A unified local-nonlocal integral formulation for dynamic stability of FG porous viscoelastic Timoshenko beams resting on nonlocal Winkler-Pasternak foundation

Abstract

We present a study on the nonlocal dynamic stability of functionally graded (FG) porous viscoelastic Timoshenko beams resting on a Winkler-Pasternak foundation. The porosity distributions are assumed to be symmetric or antisymmetric about the mid-plane of the beams, and the Kelvin-Voigt viscoelastic model is considered to depict the beams’ viscoelastic properties. Unlike most studies on this topic, we consider both the beam’s bending deformation and the foundation reaction as nonlocal, simultaneously, by uniting the equivalently differential forms of two well-posed local-nonlocal integral models (i.e., strain-driven (ε-D) and stress-driven (σ-D) strategies) which are strictly equipped with a set of constitutive constraint conditions, through which both the softening and hardening effects on the stiffness of structures due to size reduction can be addressed.

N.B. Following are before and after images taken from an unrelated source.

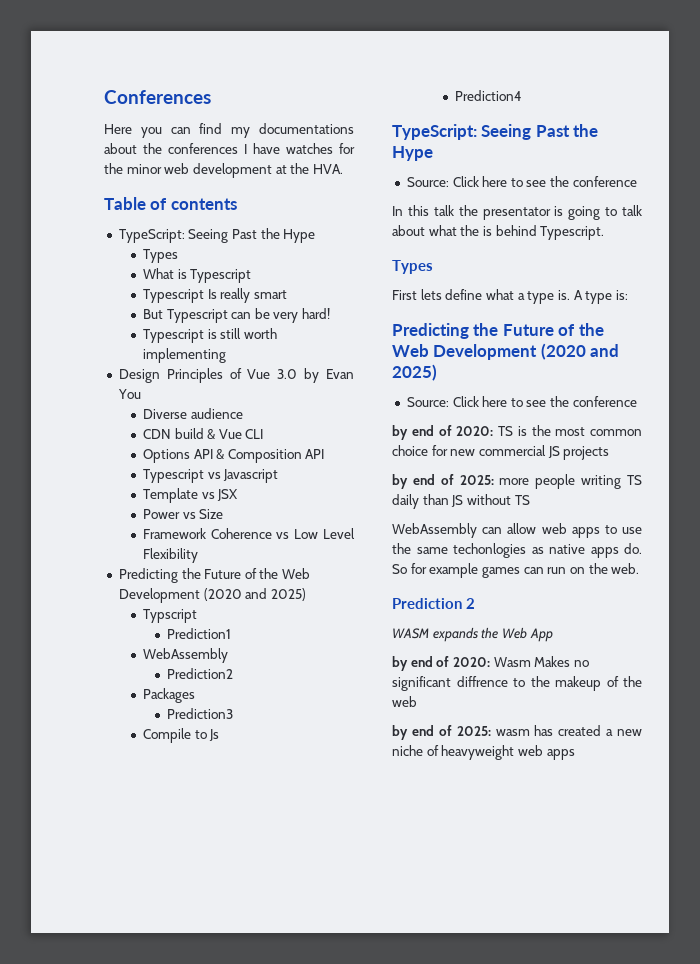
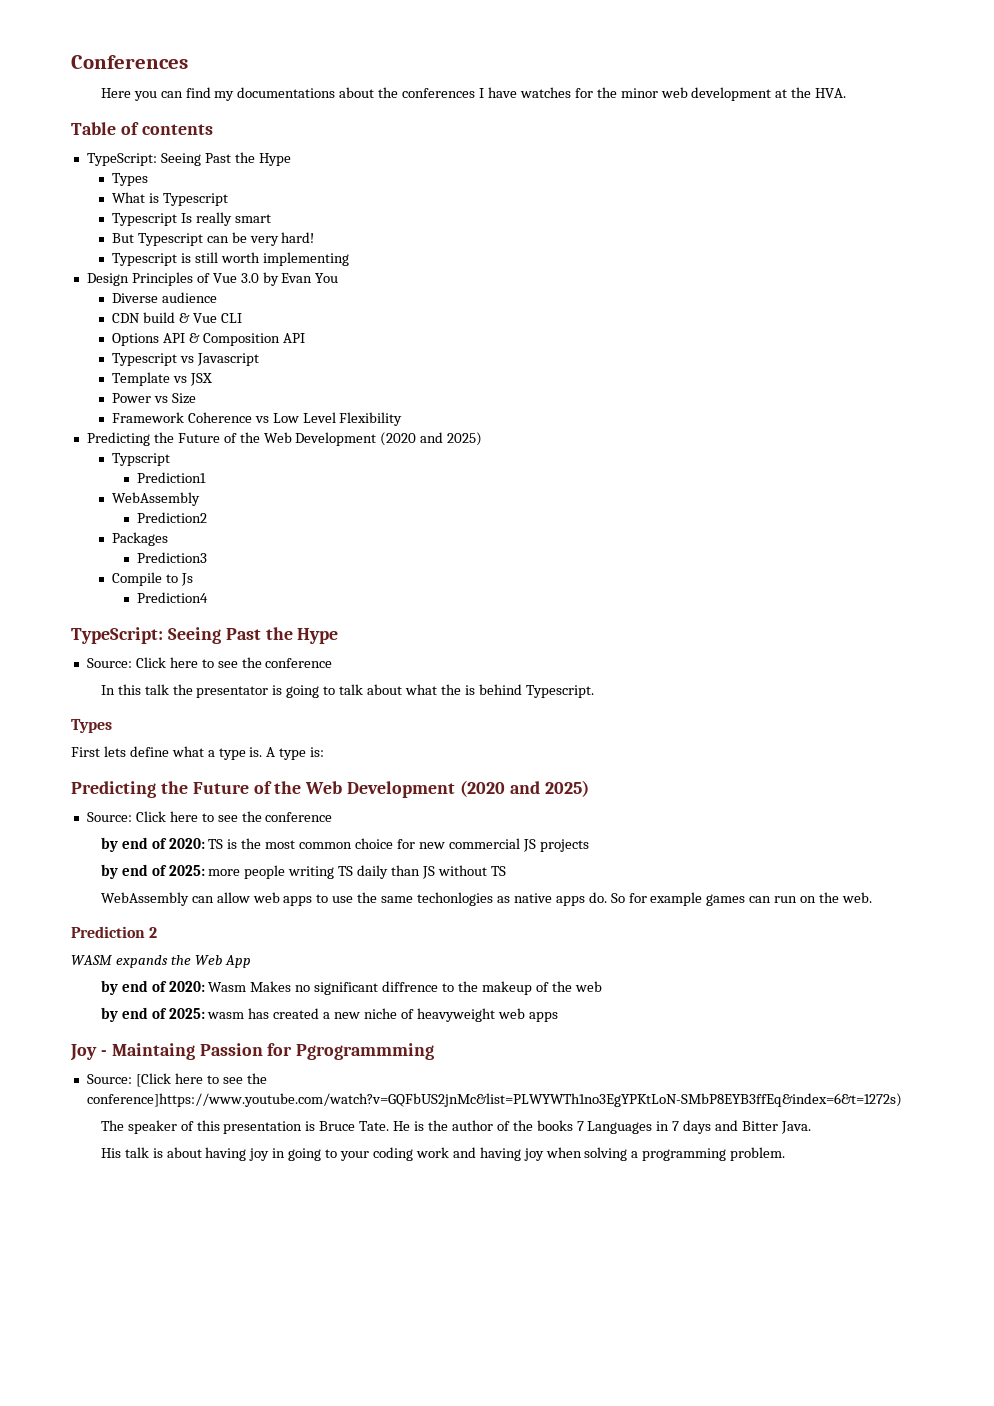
(575, 754) none -> [70,1043,435,1061] [86,1073,267,1087] [86,1093,902,1107] [100,1120,811,1134] [100,1147,786,1161] // Joy - Maintaing Passion for Pgrogrammming // Source: [Click here to see the conference]https://www.youtube.com/watch?v=GQFbUS2jnMc&list=PLWYWTh1no3EgYPKtLoN-SMbP8EYB3ffEq&index=6&t=1272s) // The speaker of this presentation is Bruce Tate. He is the author of the books 7 Languages in 7 days and Bitter Java. // His talk is about having joy in going to your coding work and having joy when solving a programming problem.

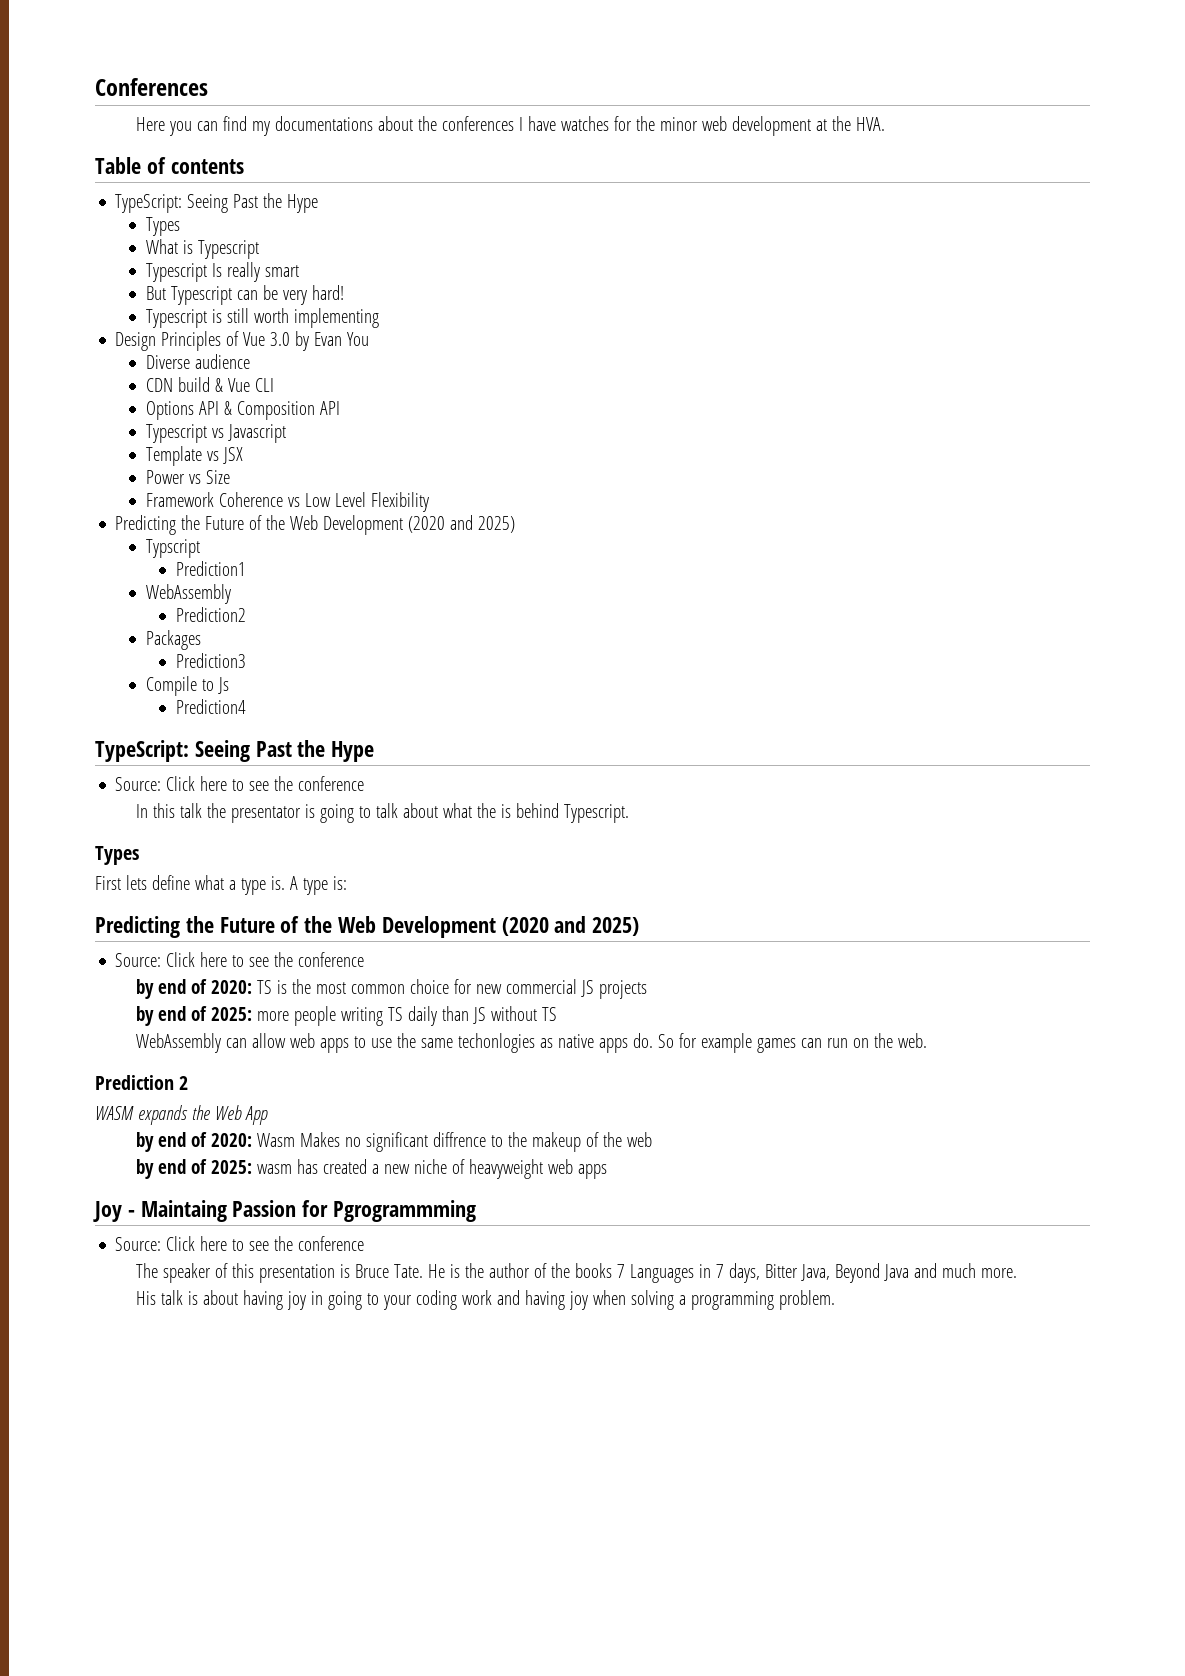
[135,1073,267,1087] [86,1093,902,1107] [Click here to see the conference]https://www.youtube.com/watch?v=GQFbUS2jnMc&list=PLWYWTh1no3EgYPKtLoN-SMbP8EYB3ffEq&index=6&t=1272s) -> [166,1236,365,1251] Click here to see the conference
[683,1120,811,1134] days and Bitter Java. -> [728,1263,1017,1283] days, Bitter Java, Beyond Java and much more.

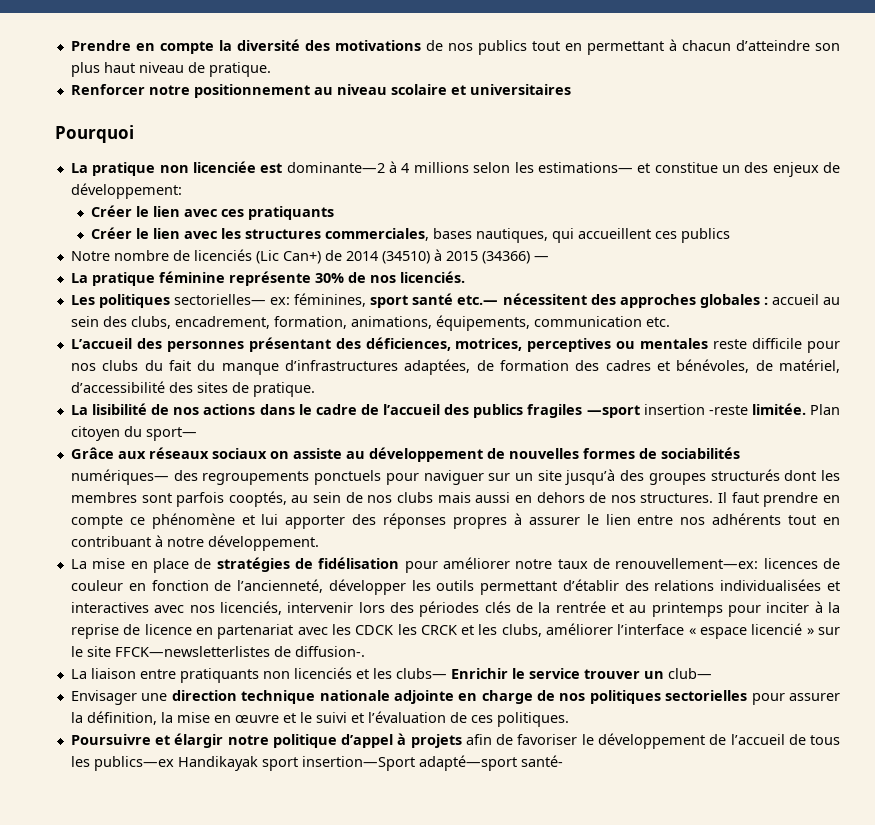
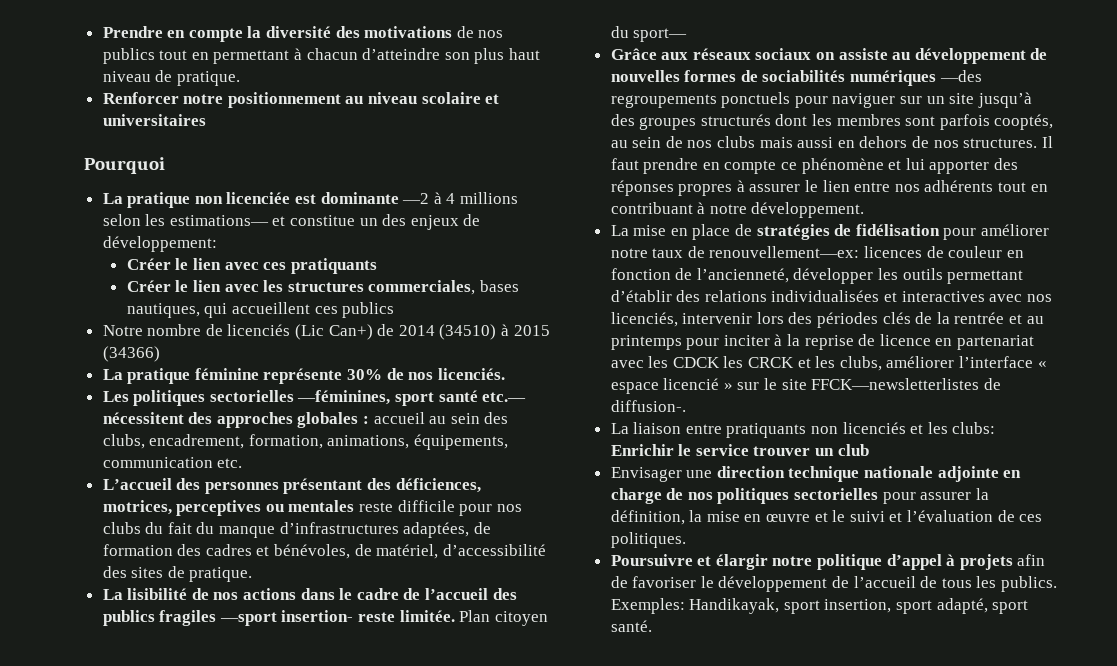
[286,162,385,173] dominante—2 -> [320,192,430,204] dominante —2
[533,256,549,261] — -> (160, 354) none
[174,293,367,307] sectorielles— ex: féminines, -> [209,390,391,405] sectorielles —féminines,
[643,404,748,415] insertion -reste -> [281,610,396,622] insertion- reste
[70,469,198,485] numériques— des -> [850,70,982,86] numériques —des
[395,668,447,679] clubs— -> [952,422,996,434] clubs:
[667,668,712,679] club— -> [837,444,869,456] club
[93,755,563,771] publics—ex Handikayak sport insertion—Sport adapté—sport santé- -> [1001,576,1058,592] [610,598,1029,614] [610,620,652,632] publics. Exemples: Handikayak, sport insertion, sport adapté, sport santé.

The generalized differential quadrature method (GDQM) is utilized for discretizing variables presented in the differential problem formulation, from which the numerical solution of the dynamic instability region (DIR) of different bounded beams can be obtained. After conducting comparative studies to validate the proposed model, the effects of nonlocal parameters, static force factor, porosity distribution and viscoelastic property on the DIR are investigated. Moreover, the influence of incorporating the nonlocality of the foundation is also presented.